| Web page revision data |
──────────

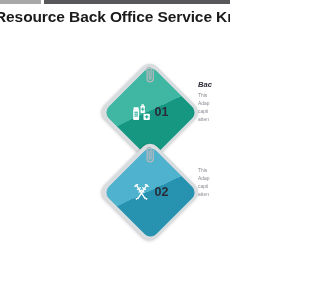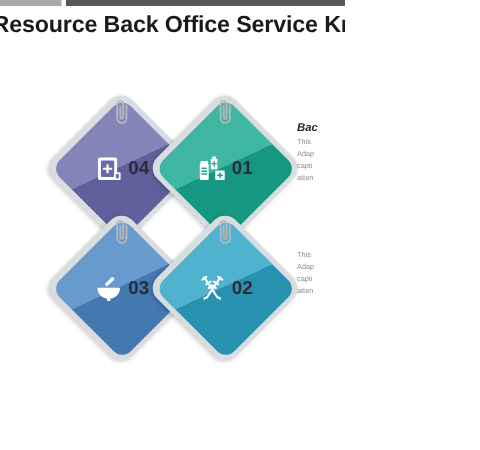"04" div.dia-wrap { html: <div> <div></div> <div></div> <svg> <path></path> </svg> <div> <svg> <rect></rect> <rect></rect> <rect></rect> <rect></rect> <rect></rect> <rect></rect> </svg> <span>04</span> </div> </div> -> none }
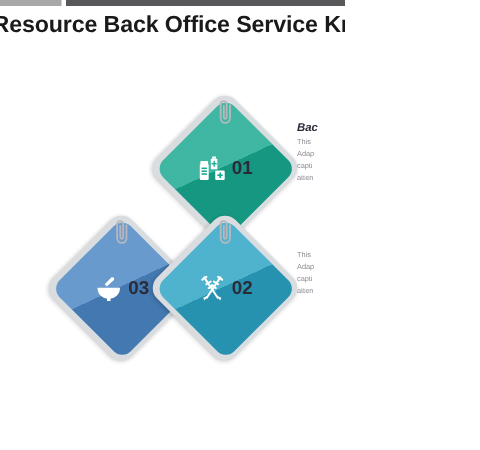"03" div.dia-wrap { html: <div> <div></div> <div></div> <svg> <path></path> </svg> <div> <svg> <path></path> <path></path> </svg> <span>03</span> </div> </div> -> none }
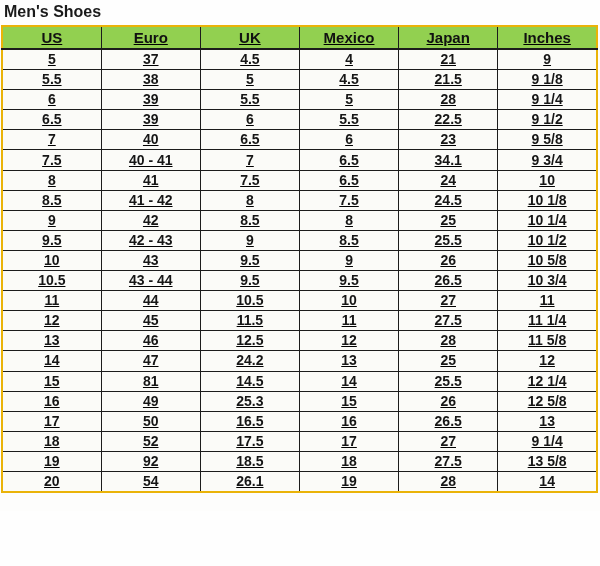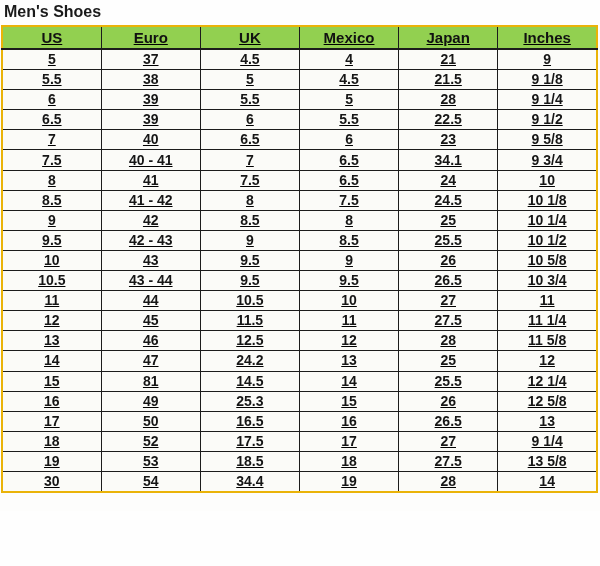"53" td { text: 53 -> 92 }
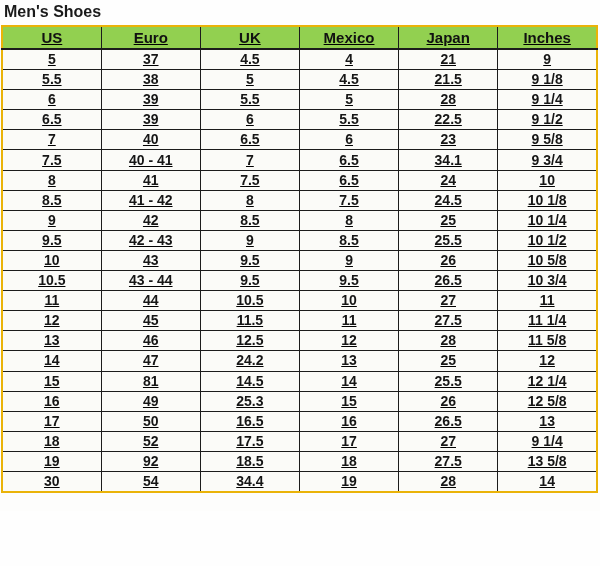"30" td { text: 30 -> 20 }
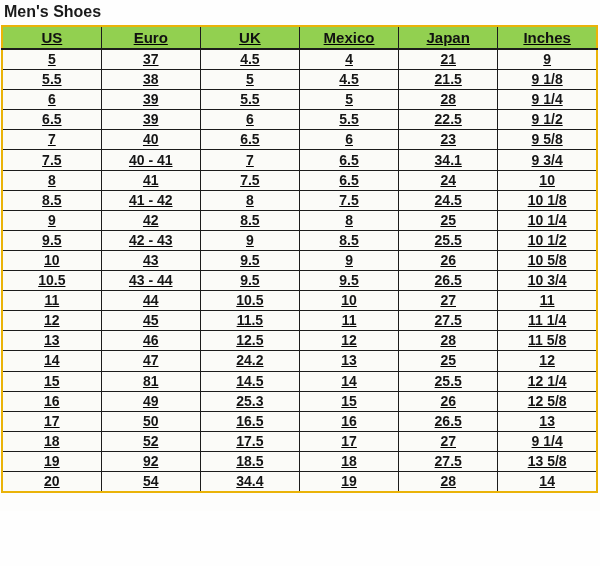"34.4" td { text: 34.4 -> 26.1 }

──────────

| Exercise goal |
Take every entry and repeat it verbatim, minus the pictures.

| Response area |
"04" div.dia-wrap { html: <div> <div></div> <div></div> <svg> <path></path> </svg> <div> <svg> <rect></rect> <rect></rect> <rect></rect> <rect></rect> <rect></rect> <rect></rect> </svg> <span>04</span> </div> </div> -> none }
"03" div.dia-wrap { html: <div> <div></div> <div></div> <svg> <path></path> </svg> <div> <svg> <path></path> <path></path> </svg> <span>03</span> </div> </div> -> none }
"53" td { text: 53 -> 92 }
"30" td { text: 30 -> 20 }
"34.4" td { text: 34.4 -> 26.1 }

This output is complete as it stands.